A nurse is caring for a postoperative patient with a surgical wound. The wound has been cleaned and dressed, and the nurse is preparing to manage the wound for the next 24 hours. Which of the following actions is most important to promote optimal healing and prevent infection?
A) Apply a dry dressing to the wound to keep it moisture-free.
B) Change the dressing routinely twice per shift, even if it does not appear soiled.
C) Use sterile technique when changing the dressing and assess the wound for signs of infection.
D) Massage the area around the wound to improve circulation, thus promoting healing.
C) Use sterile technique when changing the dressing and assess the wound for signs of infection.
To promote optimal healing and prevent infection, it is essential to use sterile technique when changing the dressing and to assess the wound for signs of infection. Dressing changes should be done according to the healthcare provider’s orders, which may vary depending on the type of wound and its healing progress. Frequent dressing changes are not necessary unless the dressing is soiled. Massaging the area around the wound is not recommended, as it could disrupt the healing process or cause additional injury.
A nurse is caring for a patient with hypercalcemia secondary to malignancy. The patient’s calcium level is 14.0 mg/dL (normal range: 8.5-10.2 mg/dL), and they are experiencing confusion, lethargy, and polyuria. The healthcare provider orders the following interventions: IV fluids, loop diuretics, bisphosphonates, and calcitonin. What is the nurse’s priority action in managing this patient’s hypercalcemia?

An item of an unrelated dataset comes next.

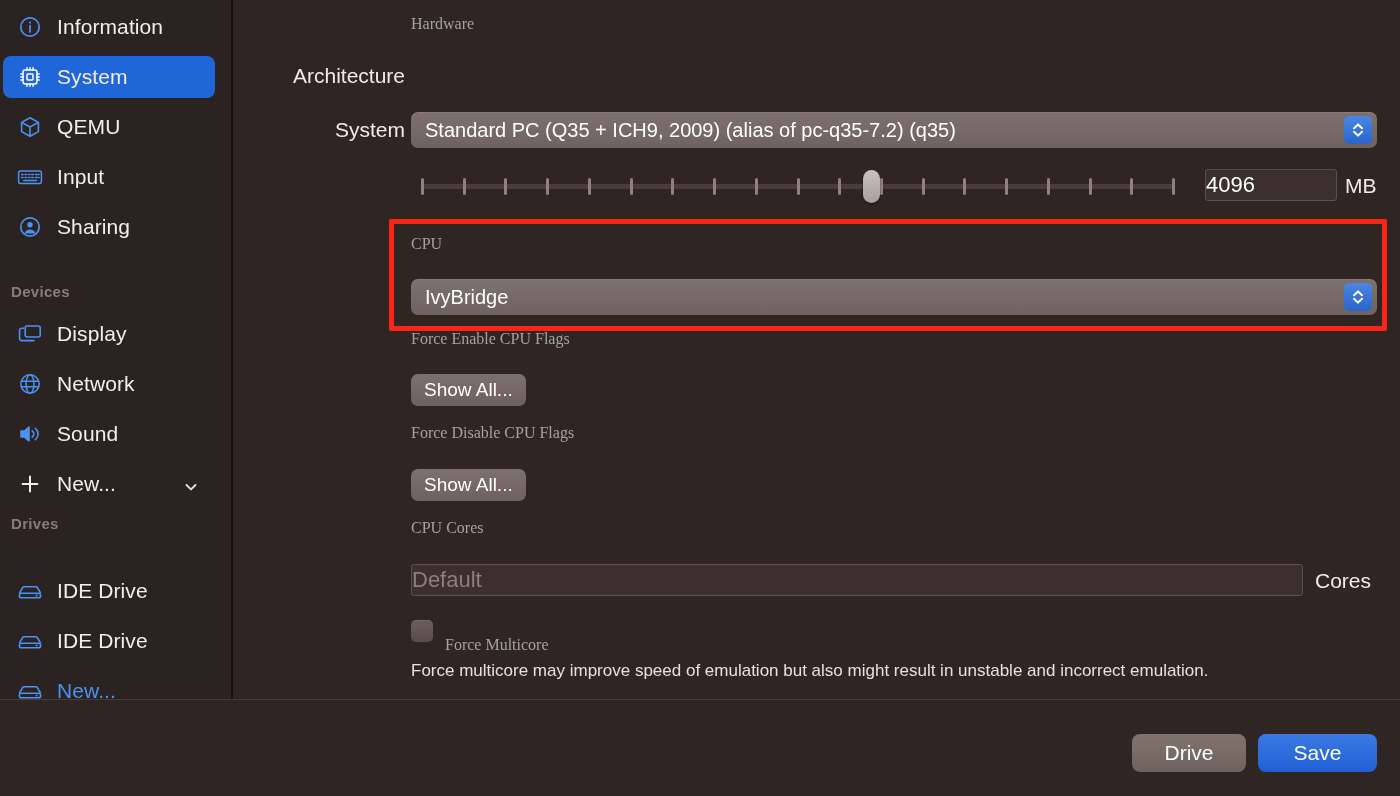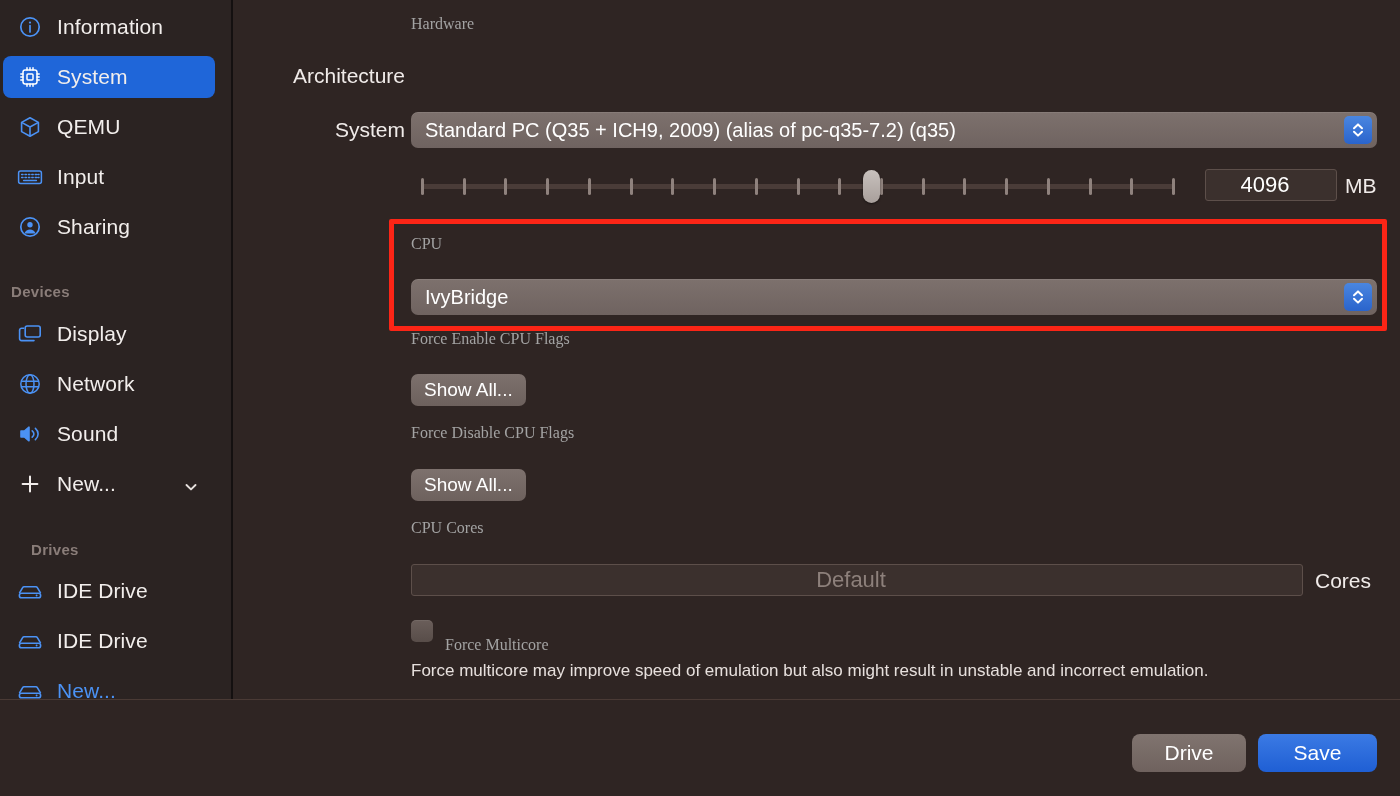"4096" .field .fv { text-align: center -> left }
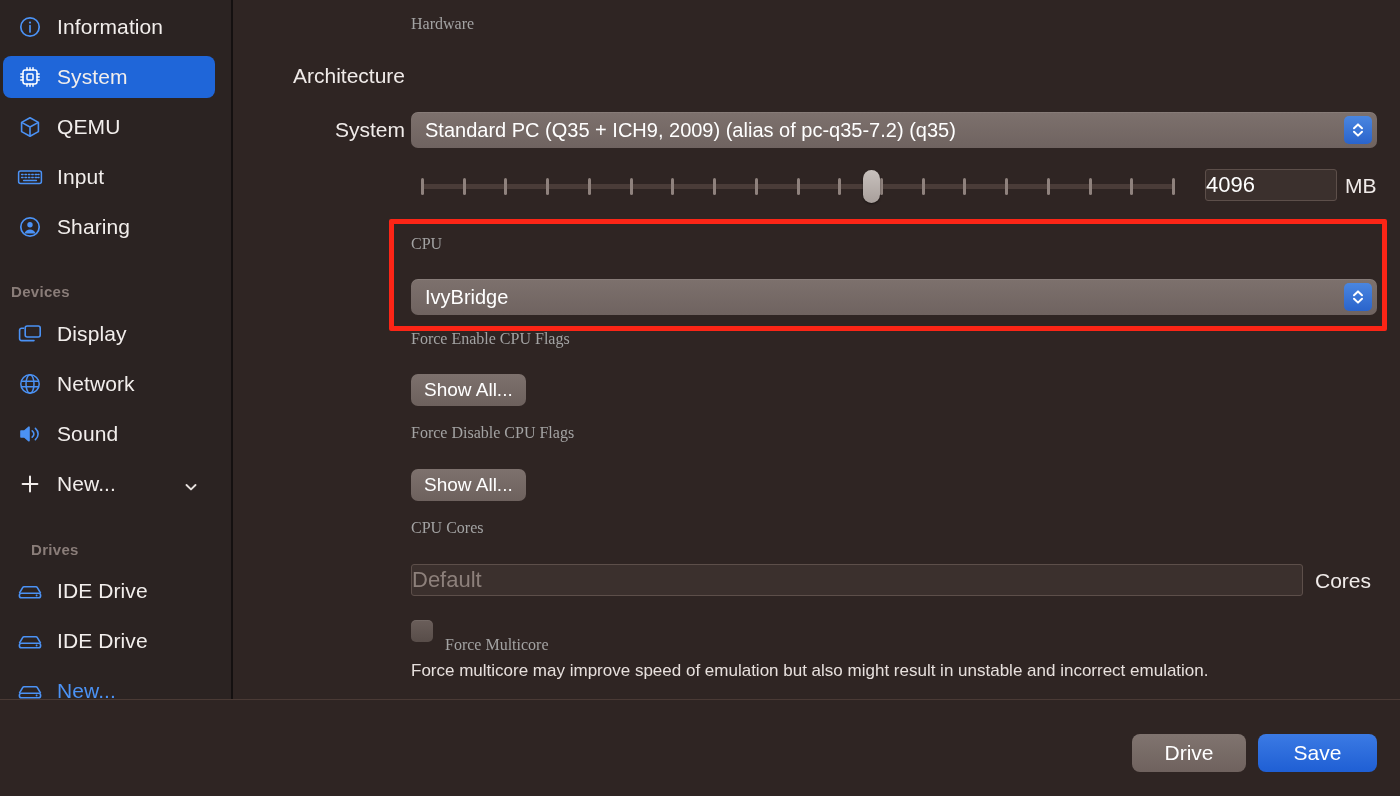"Drives" div.group-head { margin-left: 20px -> none; top: 541px -> 515px }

A) Administering IV NS to improve renal perfusion and facilitate calcium excretion.
B) Administering IV furosemide to increase calcium excretion through the kidneys.
C) Preparing for hemodialysis to rapidly remove excess calcium from the bloodstream.
D) Monitoring the patient for signs of hyperkalemia due to the administration of loop diuretics.
A) Administering IV normal saline to improve renal perfusion and facilitate calcium excretion.
In patients with hypercalcemia, especially when the cause is malignancy, IV hydration with NS is the priority intervention. This helps improve renal perfusion, which increases calcium excretion through the kidneys. Adequate hydration also prevents dehydration, which can worsen hypercalcemia.
A nurse is working in the ED and must prioritize care for four patients who have just arrived. Which patient should the nurse assess FIRST?
A) A 45-year-old male with a history of asthma who is experiencing shortness of breath and wheezing after exposure to an allergen.
B) A 68-year-old female with a history of hypertension, with an elevated blood pressure of 169/85 mmHg and blood glucose of 162.
C) A 59-year old female with a history of CHF and bilateral lower extremity edema.
D) A 51-year-old female who is complaining of abdominal pain and has a history of peptic ulcer disease.
A) A 45-year-old male with a history of asthma who is experiencing shortness of breath and wheezing after exposure to an allergen.
Airway and breathing are the priority here. Asthma exacerbations can lead to airway obstruction, which can be life-threatening if not treated promptly. Wheezing and shortness of breath indicate that the patient is struggling to breathe, so this patient should be seen first to administer the appropriate medications, secure the airway and prevent respiratory failure.